Für ver.di ist klar – der "dritte Weg" ist ein Irrweg
Das alles geschieht im 21. Jahrhundert, im weltoffenen Hamburg. Die geschilderten Fälle (s. Kasten) sind allesamt in den letzten Jahren vorgefallen. Die Kirchen stützen sich dabei auf einen Artikel aus dem Grundgesetz - den Artikel 140 in Verbindung mit dem Artikel 137,3 Weimarer Reichsverfassung - der den Kirchen ein Selbstverwaltungsrecht einräumt. Die Kirchen sollten vom Staat nicht vorgeschrieben bekommen, wen sie als Priester oder Bischöfin weihen oder was sie predigen sollen. Hier sollten sie frei von staatlichem Einfluss sein. Doch im Laufe der Zeit haben die Kirchen dies immer freier interpretiert. Sie wollen alles, was sie irgendwie betrifft, selbst definieren und regeln, also auch alle Arbeitsbedingungen - natürlich ohne Eingriffe von Gewerkschaften. In den kirchlichen Mitarbeitervertretungsrechten kommen Gewerkschaften gar nicht erst vor. Das treibt so seltsame Blüten, dass etwa das katholische Marienkrankenhaus den gewerkschaftlich Aktiven dort und den ver.di-Hauptamtlichen jegliche gewerkschaftliche Betätigung und den Zugang verweigert hat. Das wird derzeit vor dem Arbeitsgericht Hamburg geklärt. Gegen diese antiquierten Regelungen von Kirche, Diakonie und Caritas hat ver.di geklagt. Das Bundesarbeitsgericht hat am 20. November 2012 hierzu eine Entscheidung getroffen, die einen Weg in die richtige Richtung eröffnet. In Hamburg haben sich die Beschäftigten im AGAPLESION Diakonieklinikum und im Albertinenkrankenhaus / Albertinenhaus einen Tarifvertrag auf dem Niveau des öffentlichen Dienstes erstritten, noch vor dem Urteil des Bundesarbeitsgerichts. Ein Anfang ist gemacht, weitere Schritte sind notwendig.

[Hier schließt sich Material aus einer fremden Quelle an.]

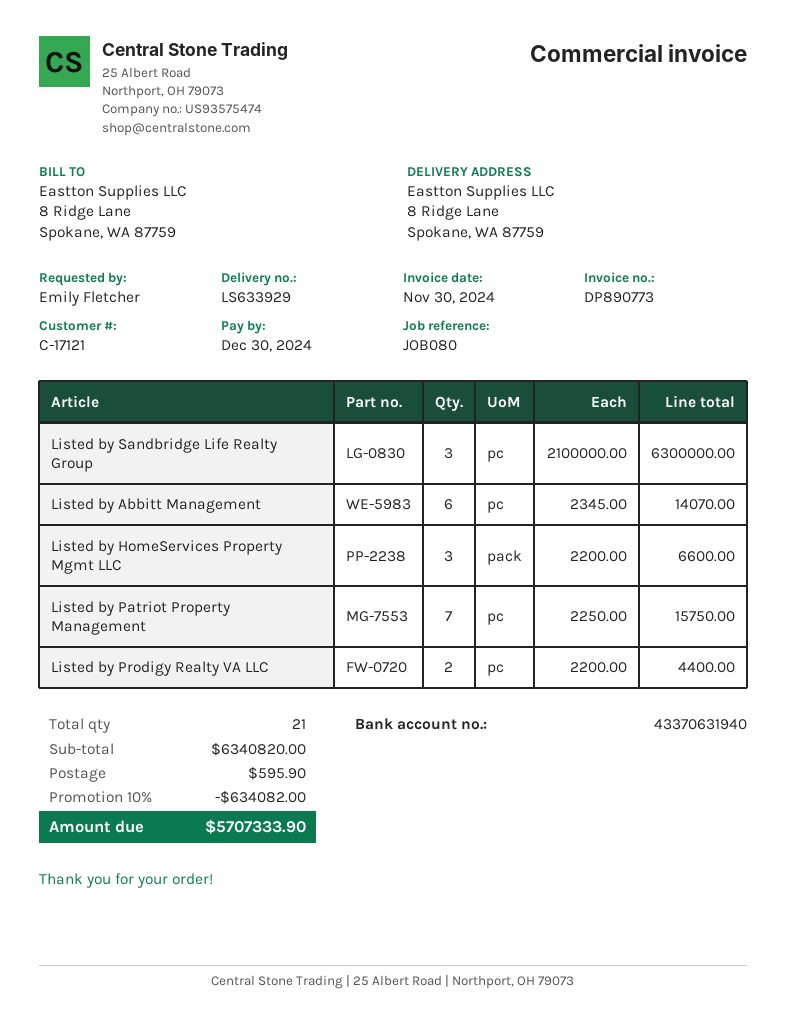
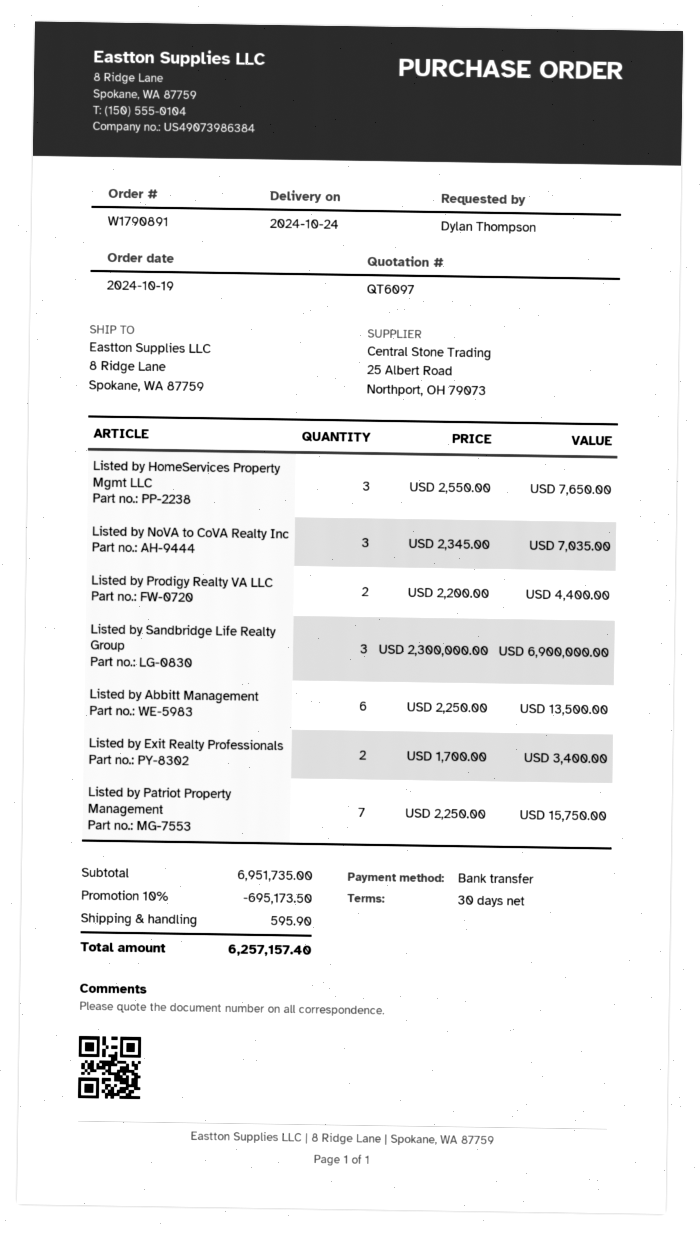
ordered by: Emily Fletcher -> Dylan Thompson
Listed by Sandbridge Life Realty Group: 3 x 2100000.00 = 6300000.00 -> 3 x 2300000.00 = 6900000.00
Listed by Abbitt Management: 6 x 2345.00 = 14070.00 -> 6 x 2250.00 = 13500.00
Listed by HomeServices Property Mgmt LLC: 3 x 2200.00 = 6600.00 -> 3 x 2550.00 = 7650.00
Listed by NoVA to CoVA Realty Inc: none -> 3 x 2345.00 = 7035.00
Listed by Exit Realty Professionals: none -> 2 x 1700.00 = 3400.00
subtotal: 6340820.00 -> 6951735.00
discount: 10% = 634082.00 -> 10% = 695173.50
total: 5707333.90 -> 6257157.40

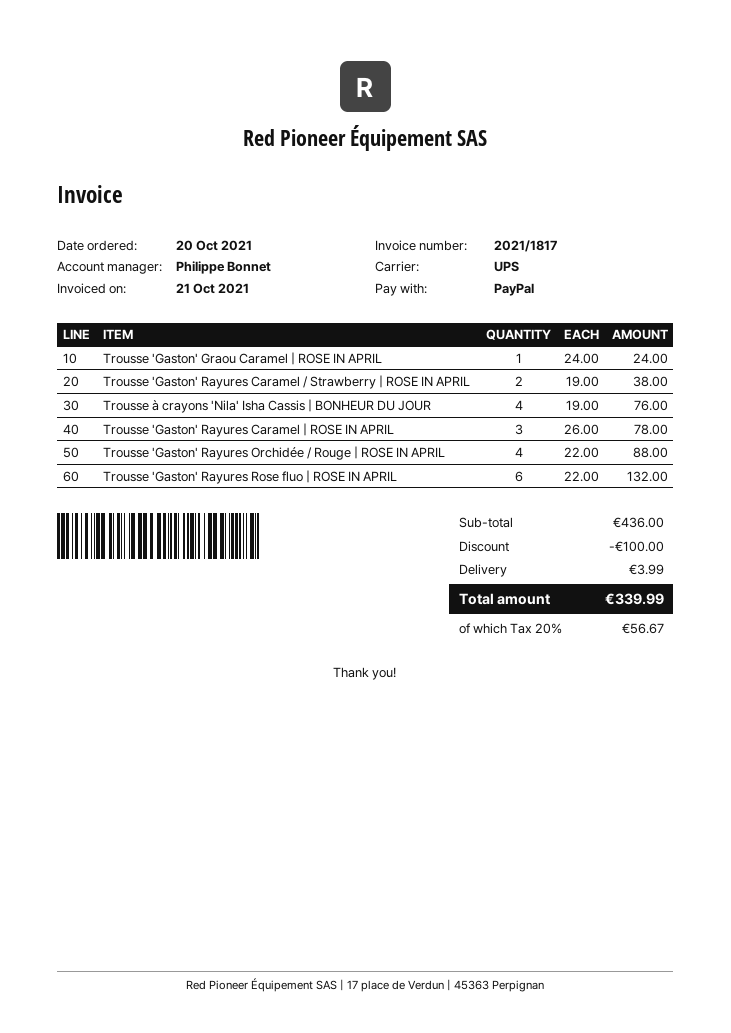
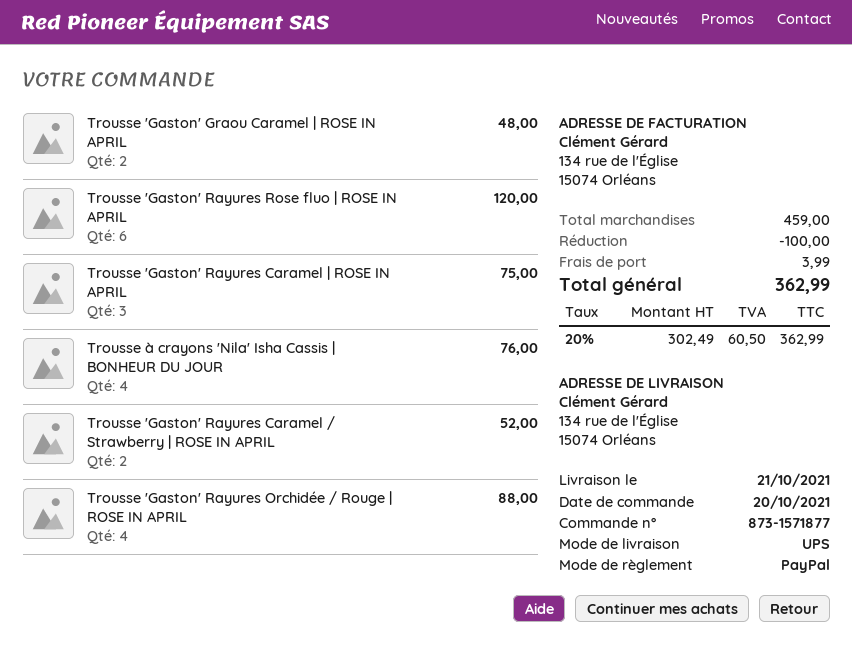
Trousse 'Gaston' Graou Caramel | ROSE IN APRIL: 1 for 24.00 -> 2 for 48.00
Trousse 'Gaston' Rayures Caramel / Strawberry | ROSE IN APRIL: 2 for 38.00 -> 2 for 52.00
Trousse 'Gaston' Rayures Caramel | ROSE IN APRIL: 3 for 78.00 -> 3 for 75.00
Trousse 'Gaston' Rayures Rose fluo | ROSE IN APRIL: 6 for 132.00 -> 6 for 120.00
subtotal: 436.00 -> 459.00
tax: 20% = 56.67 -> 20% = 60.50
total: 339.99 -> 362.99

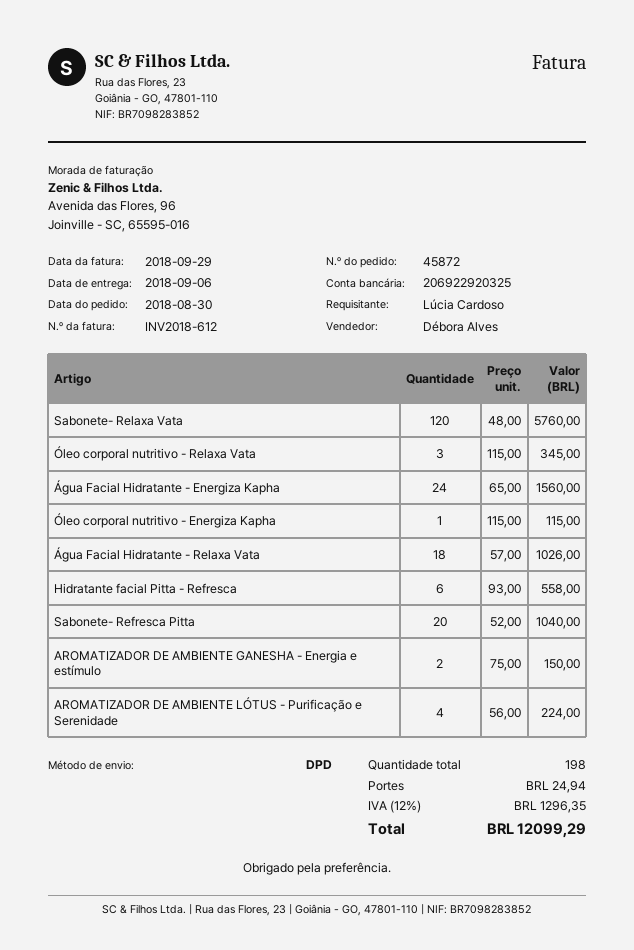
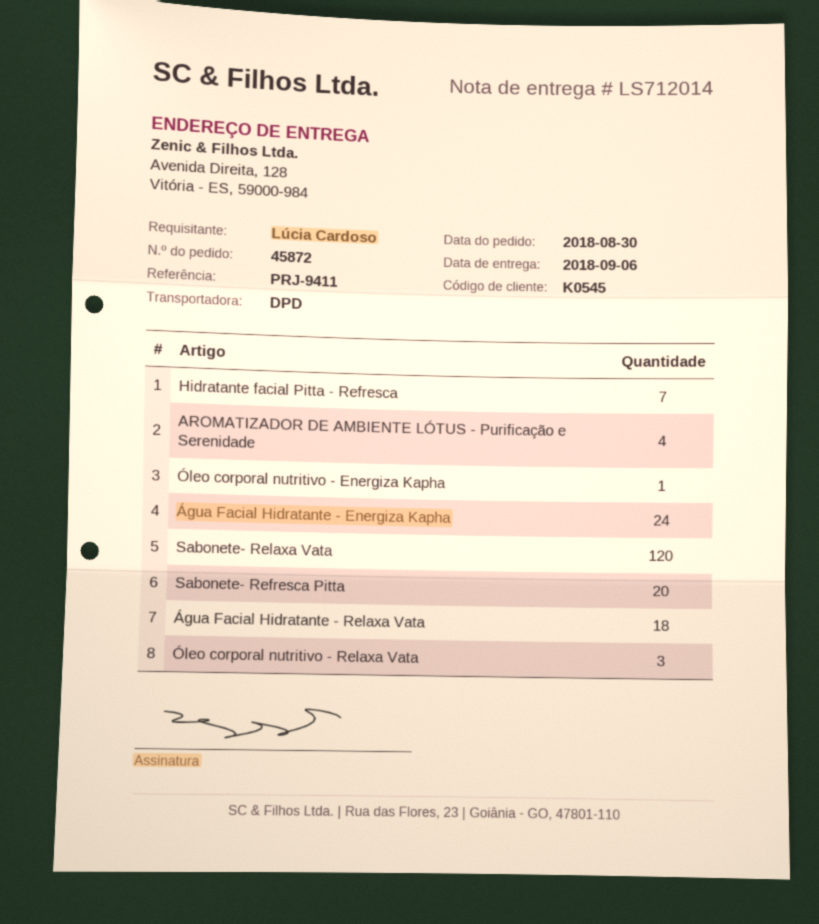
Hidratante facial Pitta - Refresca: 6 -> 7
AROMATIZADOR DE AMBIENTE GANESHA - Energia e estímulo: 2 -> none

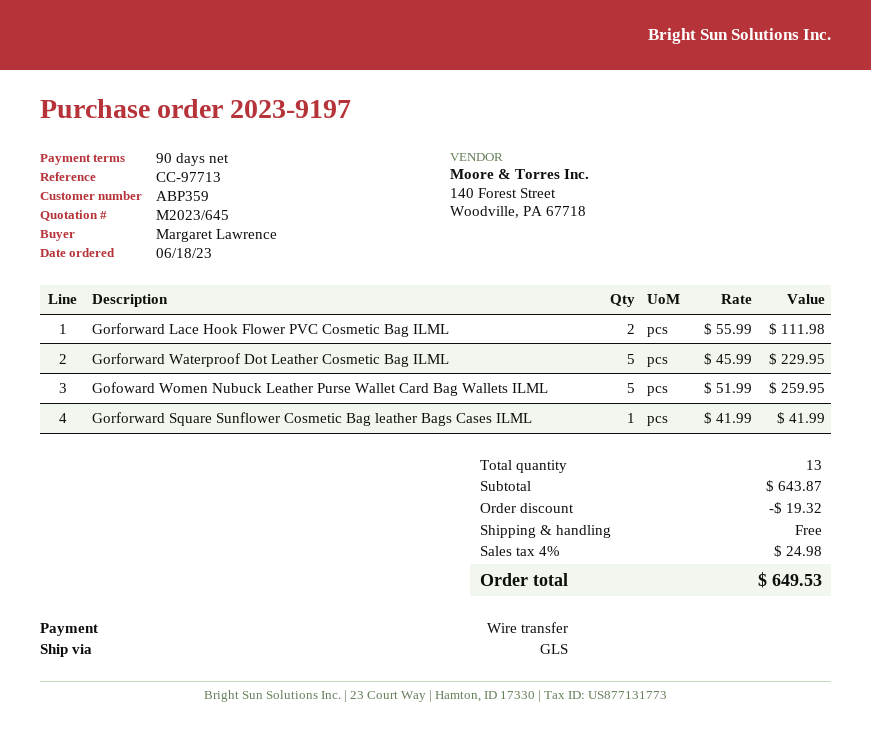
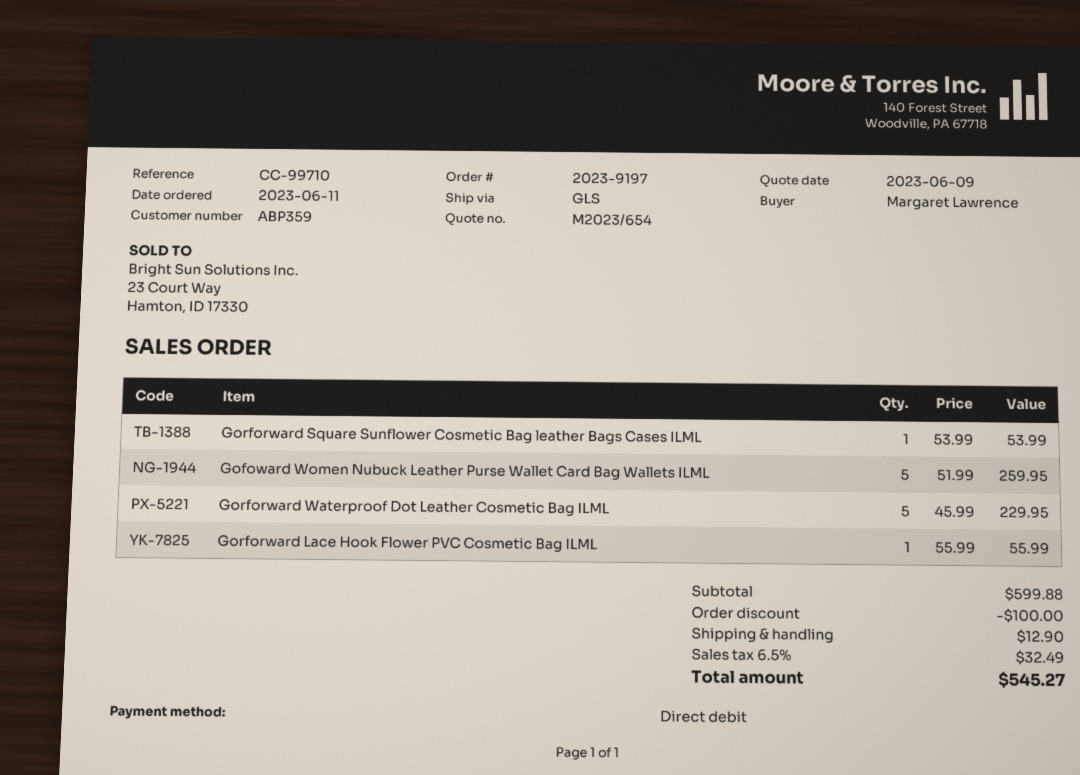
quote number: M2023/645 -> M2023/654
order date: 2023-06-18 -> 2023-06-11
reference: CC-97713 -> CC-99710
payment method: bank transfer -> direct debit
Gorforward Lace Hook Flower PVC Cosmetic Bag ILML: 2 x 55.99 = 111.98 -> 1 x 55.99 = 55.99
Gorforward Square Sunflower Cosmetic Bag leather Bags Cases ILML: 1 x 41.99 = 41.99 -> 1 x 53.99 = 53.99
subtotal: 643.87 -> 599.88
discount: 19.32 -> 100.00
shipping: 0.00 -> 12.90
tax: 4% = 24.98 -> 6.5% = 32.49
total: 649.53 -> 545.27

Dem Gewerkschaftsforum auf dem Kirchentag werden die Fragen also nicht ausgehen. Ist der dritte Weg noch verantwortbar? Legitimiert die formale Trägerschaft von Kirche die Suspendierung von zentralen Arbeitnehmerrechten? Ist die Unterschreitung von branchenbezogenen Tarifnormen nur deshalb kein Skandal, weil die Kirche der wirtschaftliche Träger ist?
Wer Interesse an diesen und anderen Fragestellungen hat, sollte sich den 4. Mai 2013, von 10.45 Uhr bis 12.15 Uhr, in der St. Georg Kirche, St. Georgs Kirchhof 19, 20099 Hamburg, vormerken.
Wolfgang Werner, Vertrauensmann und Mitglied im Fachbereichsvorstand Gesundheit, soziale Dienste, Wohlfahrt und Kirchen, erläutert, was der dritte Weg bedeutet: "Eine Sozialarbeiterin wird bei einer großen evangelischen Stiftung befristet beschäftigt. Nach zwei Jahren wird ihr eine unbefristete Stelle angeboten. Allerdings muss sie hierfür in die Kirche eintreten - obwohl sie keinerlei religiöse Bindungen hat, was der Arbeitgeber auch weiß. Zweiter Fall: Ein muslimischer Mann darf in einem konfessionellen Krankenhaus zwar die Flure putzen, aber nicht die Patienten versorgen. Ein nicht-christlicher Krankenpfleger ist nicht gewünscht. Dritter Fall: In einer katholischen Kindertagesstätte lässt sich eine Erzieherin scheiden und heiratet erneut. Ihr wird wegen Ehebruchs gekündigt."